Google Assistant today announced the introduction of real-time translations with Google Home speakers and third-party smart displays like those from JBL, Sony, and Lenovo. Interpretations will initially be available in 27 languages. Plans are to later bring real-time interpretations to mobile devices, but no date has been set, a company spokesperson told VentureBeat.

Real-time interpretation with Google Assistant is the latest conversational AI milestone from Google, following the release of Duplex and Call Screen for Pixel phones in late 2018. But just like the first response to Duplex, you should taper your expectations.

Initial demos by VentureBeat found Interpreter Mode to be quick in its response, but each exchange could last no more than 15 seconds, a limitation that makes Interpreter Mode helpful but not yet capable of handling the longer exchanges that often occur in a typical conversation. That length of time does seem helpful for interpretations in environments like hotel check-in or concierge desks.

Interpreter Mode for Google Assistant appears to build upon translation abilities introduced in fall 2017 for Pixel Buds that drew comparisons to the fictional Babel Fish.

While this feature attracted a fair deal of attention at the time, in practice there were some notable limitations. For example, instead of an assistant that listens to a whole piece of conversation, then spits out a response, in Pixel Buds these translations could not last more than 10 seconds.

Google Translate app today can also deliver some on-the-spot translations, but requires an internet connection, a hurdle that can throw travelers who are away from home without a cell connection.

The news was announced today at the Consumer Electronics Show in Las Vegas.

Also today:

  • Google Assistant is coming to Google Maps, and Android smartphone users can do things like share their ETA with a friend or loved one, search for places to visit along their route, or add a new stop to their journey.
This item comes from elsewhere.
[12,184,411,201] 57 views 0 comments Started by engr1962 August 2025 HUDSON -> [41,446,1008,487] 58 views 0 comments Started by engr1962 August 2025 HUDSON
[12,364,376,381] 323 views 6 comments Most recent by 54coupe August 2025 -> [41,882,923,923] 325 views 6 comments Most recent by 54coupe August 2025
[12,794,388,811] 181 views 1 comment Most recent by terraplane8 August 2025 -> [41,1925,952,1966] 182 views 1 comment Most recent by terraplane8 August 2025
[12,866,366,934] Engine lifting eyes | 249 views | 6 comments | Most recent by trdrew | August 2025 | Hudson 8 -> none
Android Maps users will be also able to ask Google Assistant to read their messages and enable hands-free reply messages with WhatsApp, SMS, Facebook Messenger, and other popular chat apps.
  • Starting with United Airlines flights in the U.S. in the coming days, Google Assistant can help you check in to a flight and get your boarding pass.
  • Building upon an announcement made late last year, in the coming weeks Android smartphones with Google Assistant will be able to respond to commands even when the phone is locked, so you can check your schedule, ask a question, add a reminder, or set a timer hands-free without the need to pick up and unlock your phone.
  • Assistant on lock screens was first made available for Pixel users and will be rolled out for other Android smartphones in the coming weeks, a company spokesperson told VentureBeat in an email.
  • Samsung introduced Google Assistant for its televisions, and Google Assistant will get increase in entertainment options in the year ahead with integrations planned with Dish remotes and Hopper receivers.
  • Google introduced Google Assistant Connect, a way for manufacturers to make simple integrations with Google Assistant for smart home control or to display information. With Connect, a manufacturer can enable simple smart home control or make an external button (like Amazon’s Echo Buttons can carry out Routines) that allows you to, for example, turn on a washing machine or see the weather on a smart mirror.
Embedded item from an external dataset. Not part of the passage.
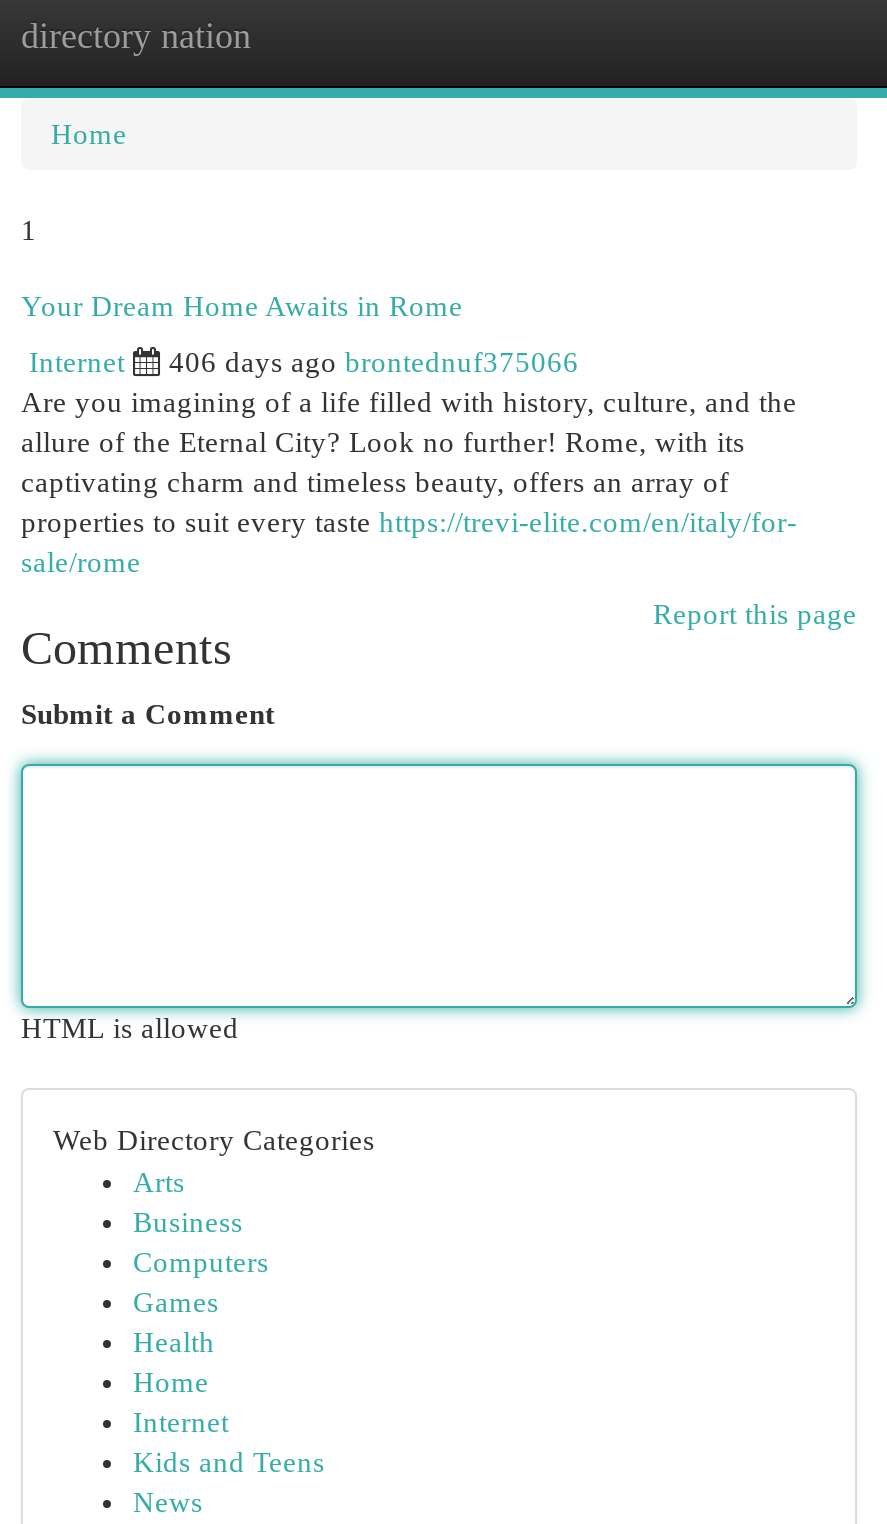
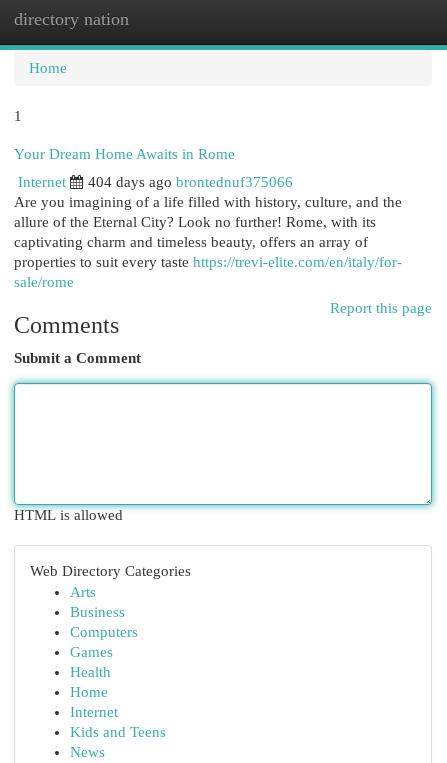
[169,346,579,378] 406 days ago brontednuf375066 -> [88,174,293,190] 404 days ago brontednuf375066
Above: Google Assistant Connect button

On Monday, ahead of the start of CES, Google announced its Assistant will soon be available on one billion devices. VentureBeat’s Kyle Wiggers reported that the voice of John Legend for Google Assistant, first showcased last year at I/O, has been postponed indefinitely.
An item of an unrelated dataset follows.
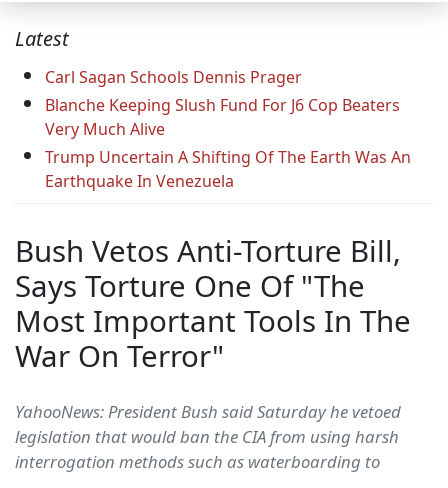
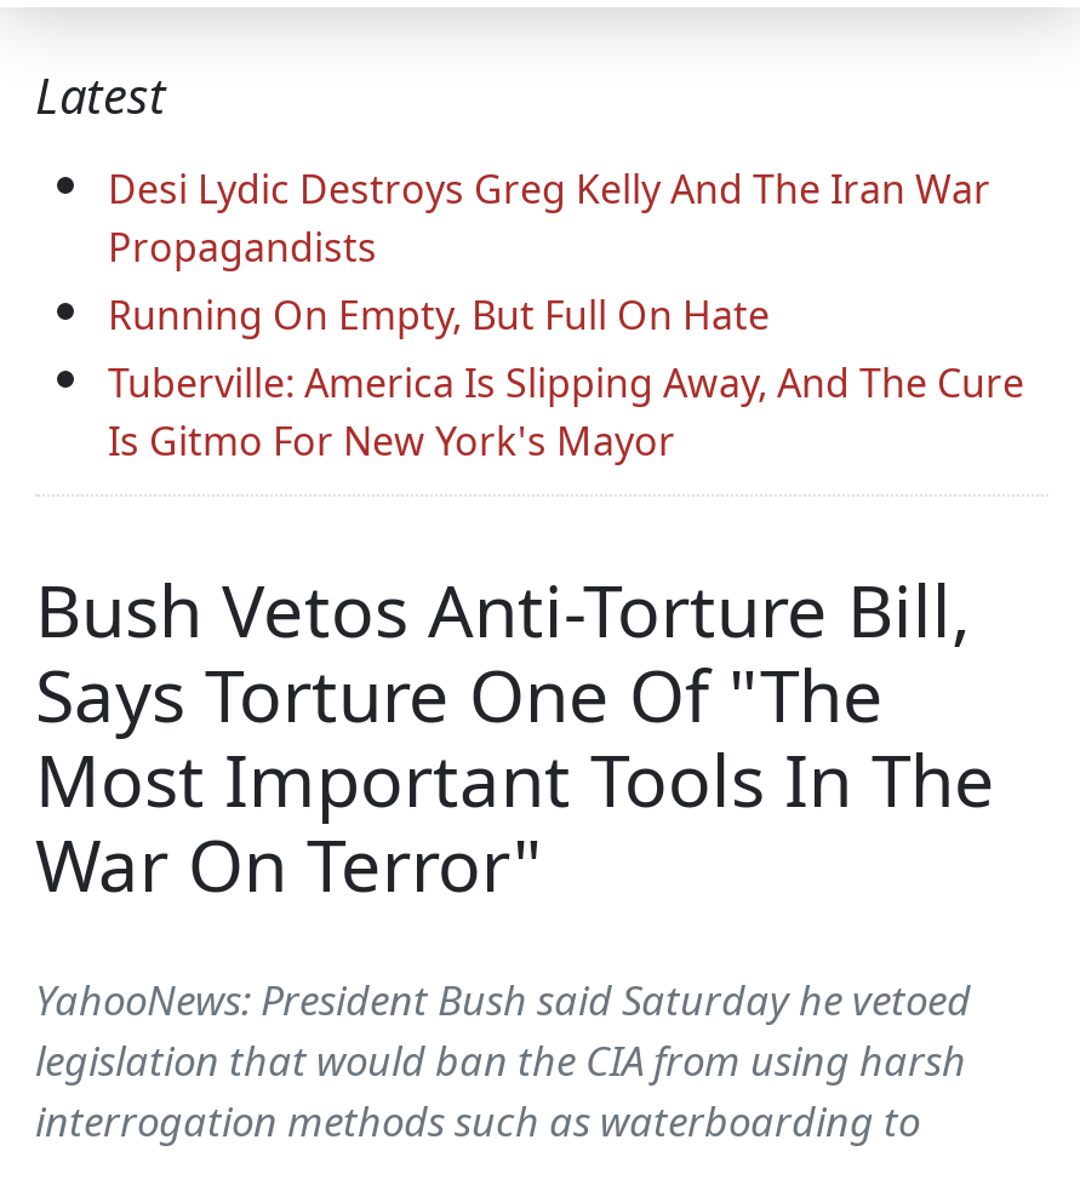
[45,66,411,192] Carl Sagan Schools Dennis Prager | Blanche Keeping Slush Fund For J6 Cop Beaters | Very Much Alive | Trump Uncertain A Shifting Of The Earth Was An | Earthquake In Venezuela -> [108,163,1024,469] Desi Lydic Destroys Greg Kelly And The Iran War | Propagandists | Running On Empty, But Full On Hate | Tuberville: America Is Slipping Away, And The Cure | Is Gitmo For New York's Mayor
While the new interpretation feature introduced today is only intended to act as a translator, it’s easy to imagine the same tech and intelligence someday helping to teach people a new language from scratch. Google Assistant can already provide answers about how to say phrases in more than 100 languages, such as “How do you say ‘hello’ in Mandarin Chinese?”

The introduction of a translator for Google Home comes shortly after Google Assistant reached a previously stated goal to speak 30 languages in 80 countries by the end of 2018. Google also introduced a bilingual assistant capable of switching its language understanding between two languages.

Understanding of languages will naturally be key to powerful speech recognition and the spread of voice-powered assistants. By comparison, Apple’s Siri speaks more than 20 languages, and Amazon’s Alexa speaks roughly half a dozen languages.